遺産分割Q&A
被相続人の預金の取引履歴を調べられますか。
被相続人(亡くなられた方)の過去の預金通帳がなかったり、他の相続人が預金通帳を見せてくれなかったりする場合、相続人は一人で被相続人の預金の過去の取引履歴を調べられるでしょうか。
この点に関し、判例(最高裁判所平成21年1月22日判決)は、金融機関が共同相続人一人による取引履歴の開示請求に対しプライバシー侵害を理由に開示を拒んだ事例について、次のように示しています。
「預金者が死亡した場合,その共同相続人の一人は,預金債権の一部を相続により取得するにとどまるが,これとは別に,共同相続人全員に帰属する預金契約上の地位に基づき,被相続人名義の預金口座についてその取引経過の開示を求める権利を単独で行使することができる(同法264条,252条ただし書)というべきであり,他の共同相続人全員の同意がないことは上記権利行使を妨げる理由となるものではない。

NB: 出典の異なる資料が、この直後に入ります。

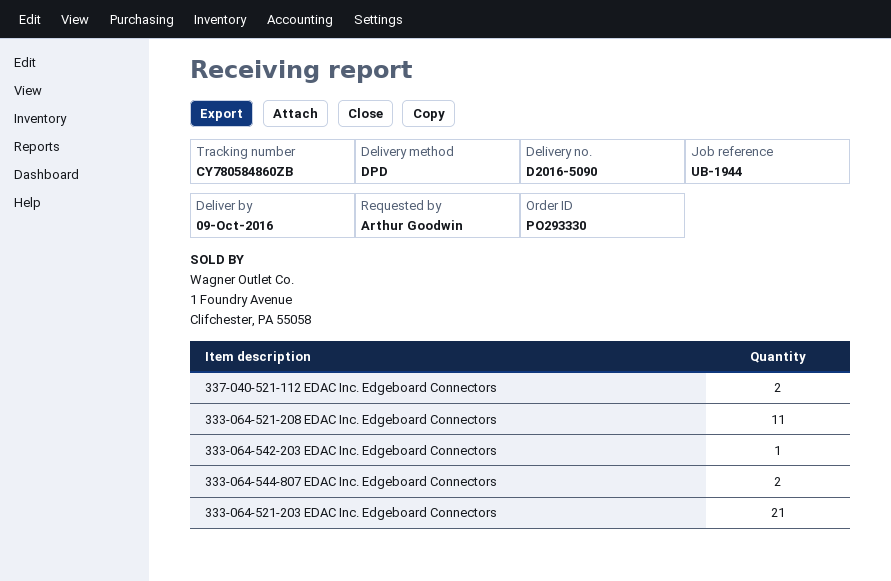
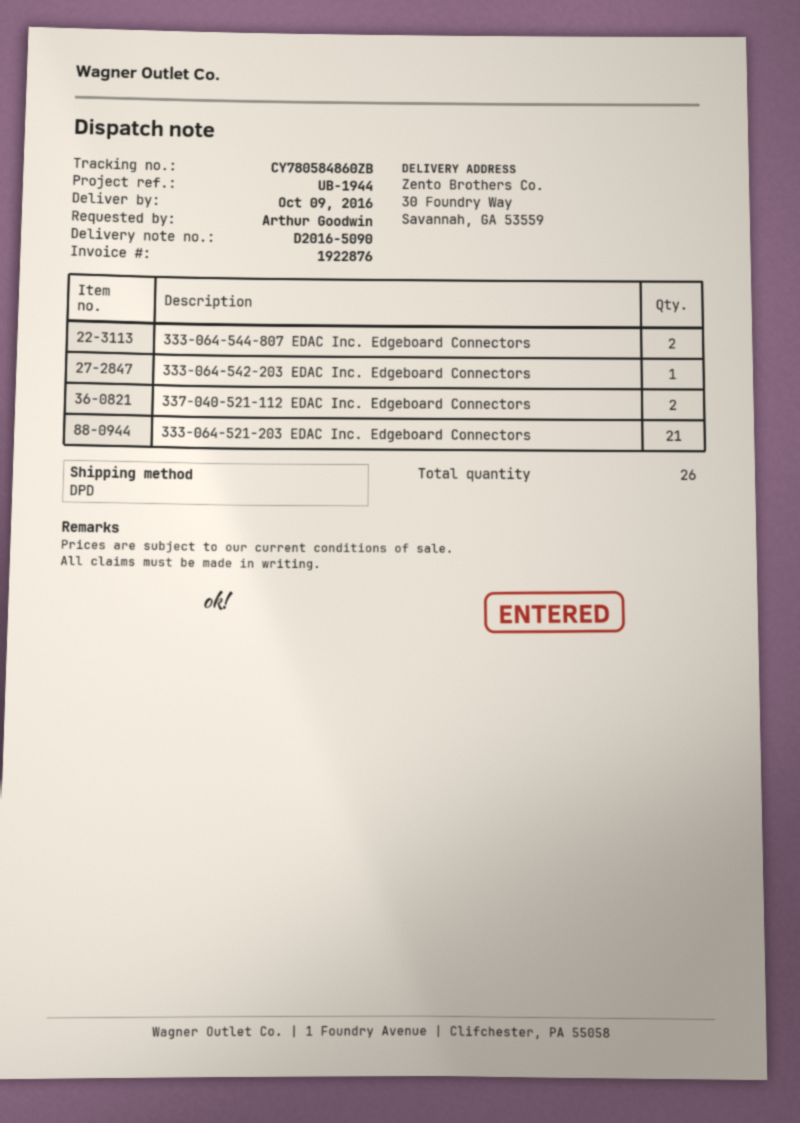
333-064-521-208 EDAC Inc. Edgeboard Connectors: 11 -> none

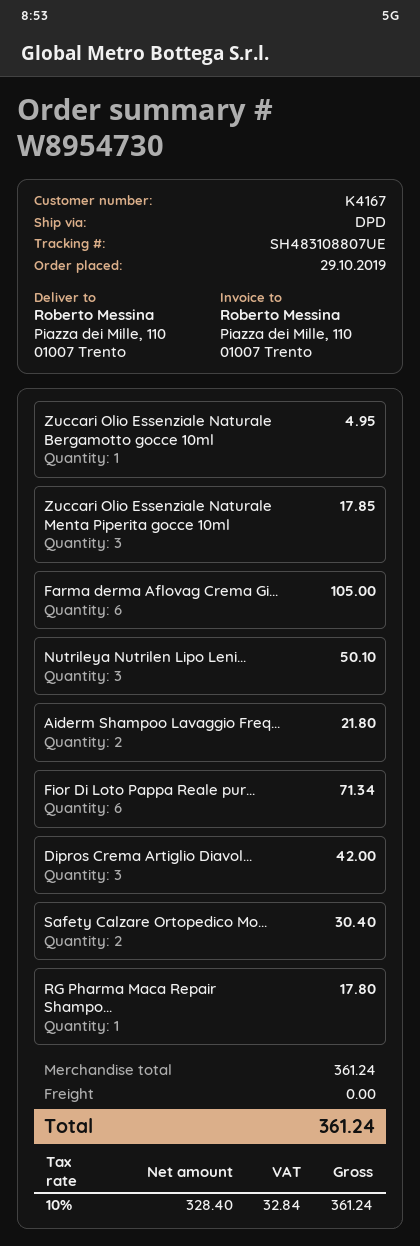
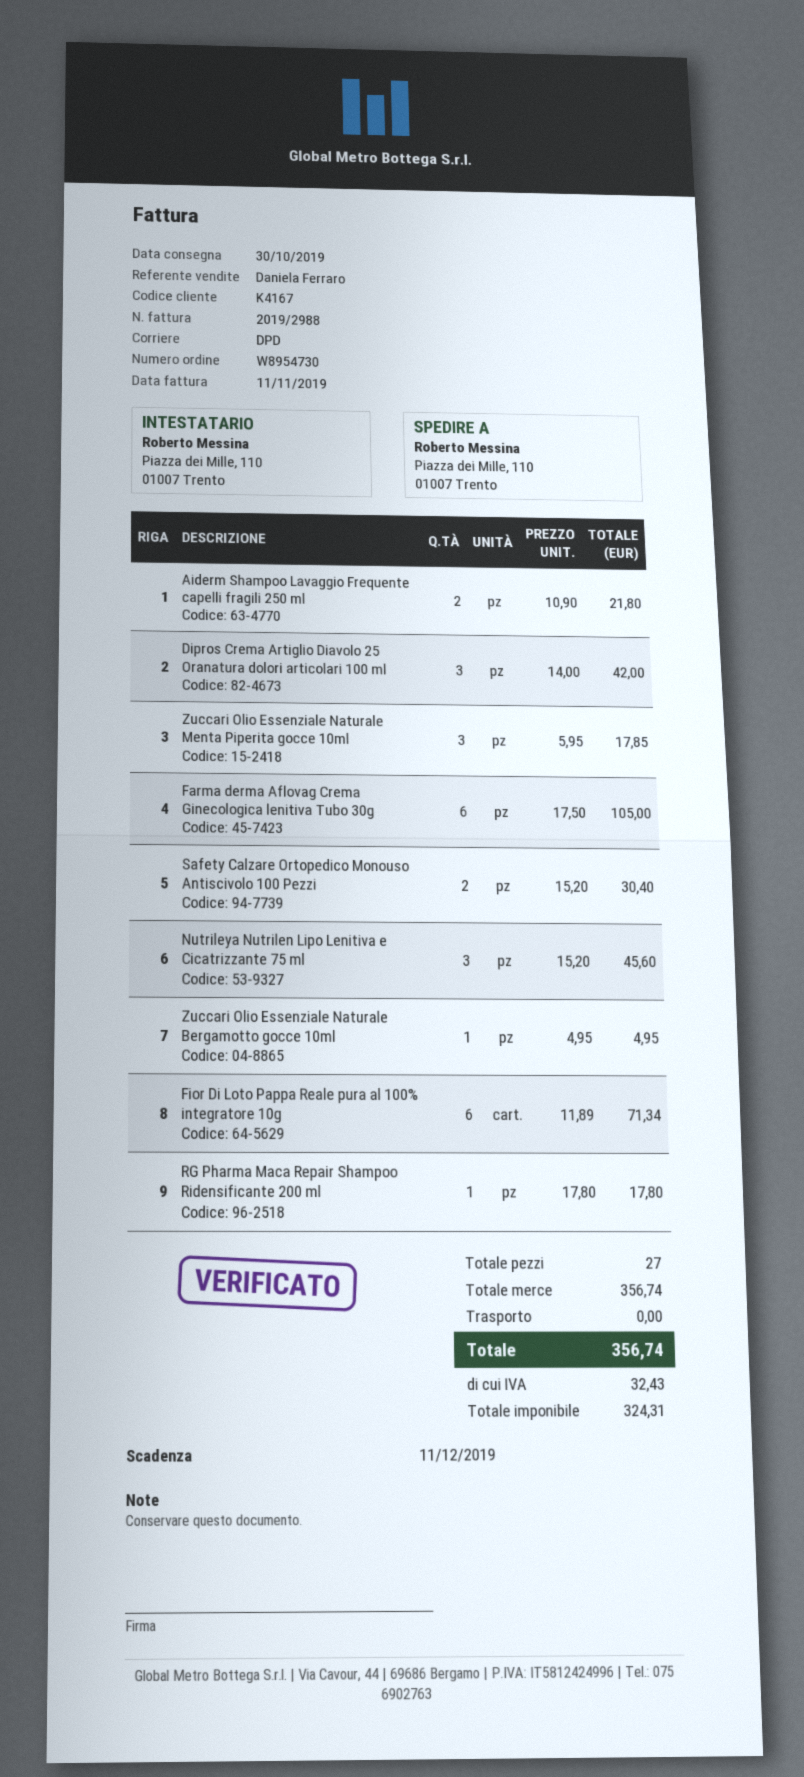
Nutrileya Nutrilen Lipo Leni...: 3 for 50.10 -> 3 for 45.60
subtotal: 361.24 -> 356.74
net: 328.40 -> 324.31
tax: 32.84 -> 32.43
total: 361.24 -> 356.74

上告人は,共同相続人の一人に被相続人名義の預金口座の取引経過を開示することが預金者のプライバシーを侵害し,金融機関の守秘義務に違反すると主張するが,開示の相手方が共同相続人にとどまる限り,そのような問題が生ずる余地はないというべきである。なお,開示請求の態様,開示を求める対象ないし範囲等によっては,預金口座の取引経過の開示請求が権利の濫用に当たり許されない場合があると考えられるが,被上告人の本訴請求について権利の濫用に当たるような事情はうかがわれない。」
この判例からすれば、相続人は原則として一人で被相続人の預金の取引履歴を調べられることになります。
実務上も、戸籍謄本や除籍謄本によって相続人であることを証明すれば、金融機関は過去の取引履歴を開示することがほとんどです。
ただし、上記判例は「開示請求の態様,開示を求める対象ないし範囲等によっては,預金口座の取引経過の開示請求が権利の濫用に当たり許されない場合がある」と金融機関が開示を拒める場合があると示しており、稀ではありますが相続人一人による取引履歴の開示請求を拒む事例もあるようです。当事務所でも相続人ご本人が開示を拒まれたために弁護士が代理人になって開示を請求したところ開示された事例がありました。(極めて不当な対応だと思います。)場合によっては弁護士会照会や文書送付嘱託の申立て等によって開示を請求する方法もあります。
開示される過去の取引履歴の期間は金融機関によって異なります。中には過去10年間の取引履歴までしか開示しない金融機関もあります。